I found that searching for the term “bytes can be at most 32766” (including quotes) within the graylog query builder, you should come across messages that show the source of the large message.

In our case we could uninstall the service from the hosts generating the large messages. Perhaps if the issue occurs frequently enough that’s what we’ll do…


(Eroji) #5

Didn’t come back with anything when I tried searching with that with quotes included.


(Paul) #6

Did you increase the time period you are searching in … like last day or something in stead of last 5 minutes


(Eroji) #7

Yes, I did 7 days. Nothing.


(Paul) #8

Yikes … I’ll take a look when I’m at work in the morning for you how I found it. Just to make sure.

We using graylog primarily for windows logs coming in via beats sidecar. How are you using it?

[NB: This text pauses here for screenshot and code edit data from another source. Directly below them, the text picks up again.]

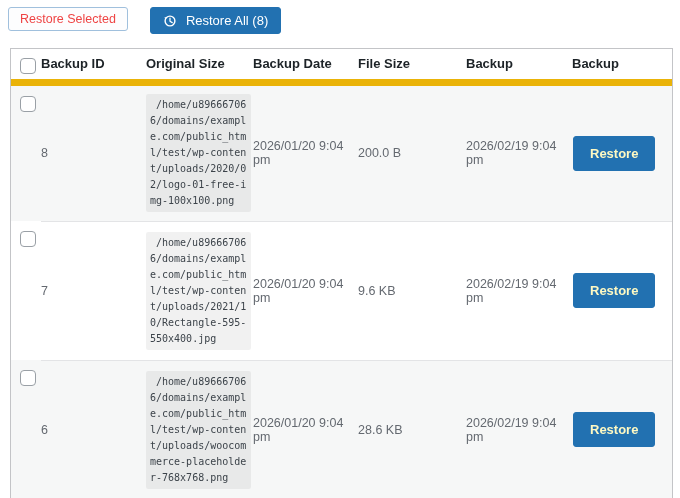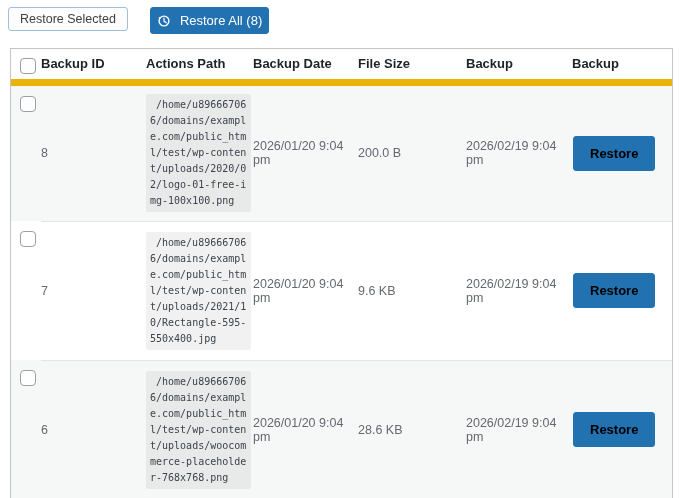"Restore Selected" .btn-secondary { color: #404040 -> #ef4444 }
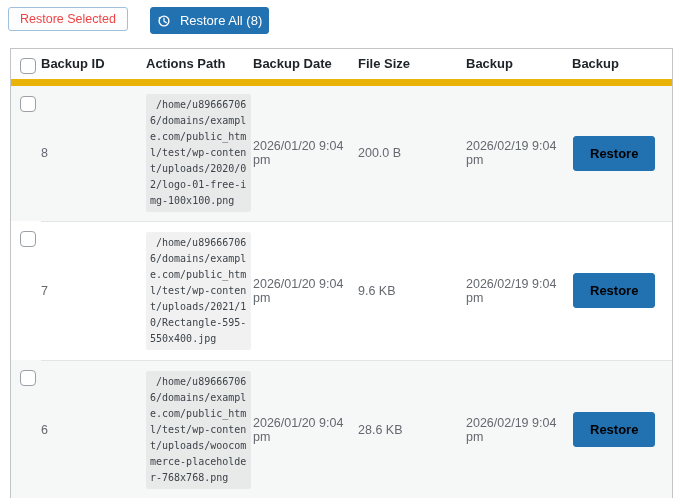"Restore All (8)" .btn-primary-lg { padding: 4px 6px -> 4px 12px }
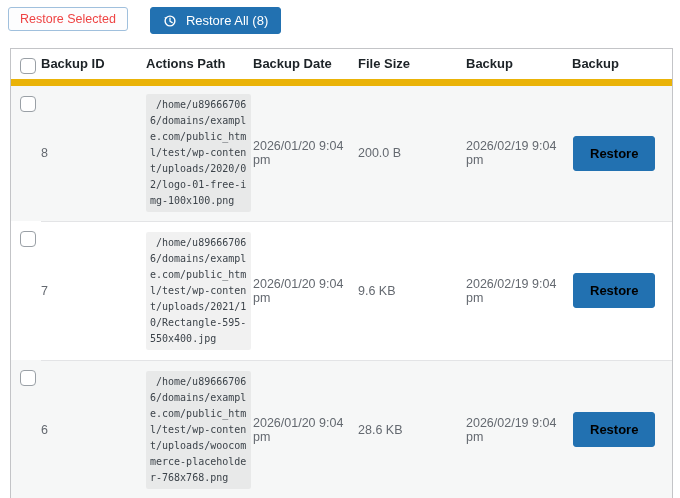"Actions Path" th { text: Actions Path -> Original Size }
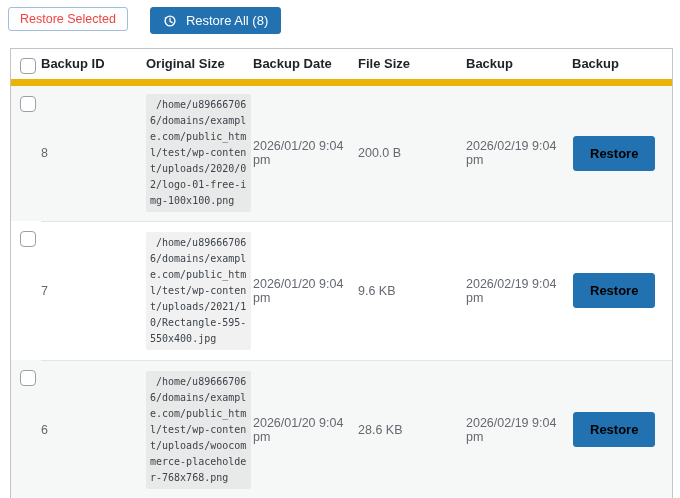"Restore" .btn-restore { color: #000000 -> #fef9c3 }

In my case, Only on 6 indexes at the moment. I noticed yours was 8832. Is yours an old deployment? I’m on v2.1

When the large message comes in the Web interface stops showing new messages for anything between 10 and 60 minutes. The cpu on the server hits the roof … incoming messages queue on the disk journal. Then as if by magic it’ll just come back to life, show messages, cpu back to idle and queue empty.


(Philipp Ruland) #9

Hey @eroji,

Look at the abbreviate() function provided by pipelines to limit string lenght. :slight_smile:

Greetings - Phil


(Paul) #10

Hi

Just checked and I have a saved search for “failed to execute bulk item”. That’s how I have been identifying the source.

Hope that helps … If you figure out how to prevent this the error from occurring, please let me know as I’m I’m in the same boat.

Thanks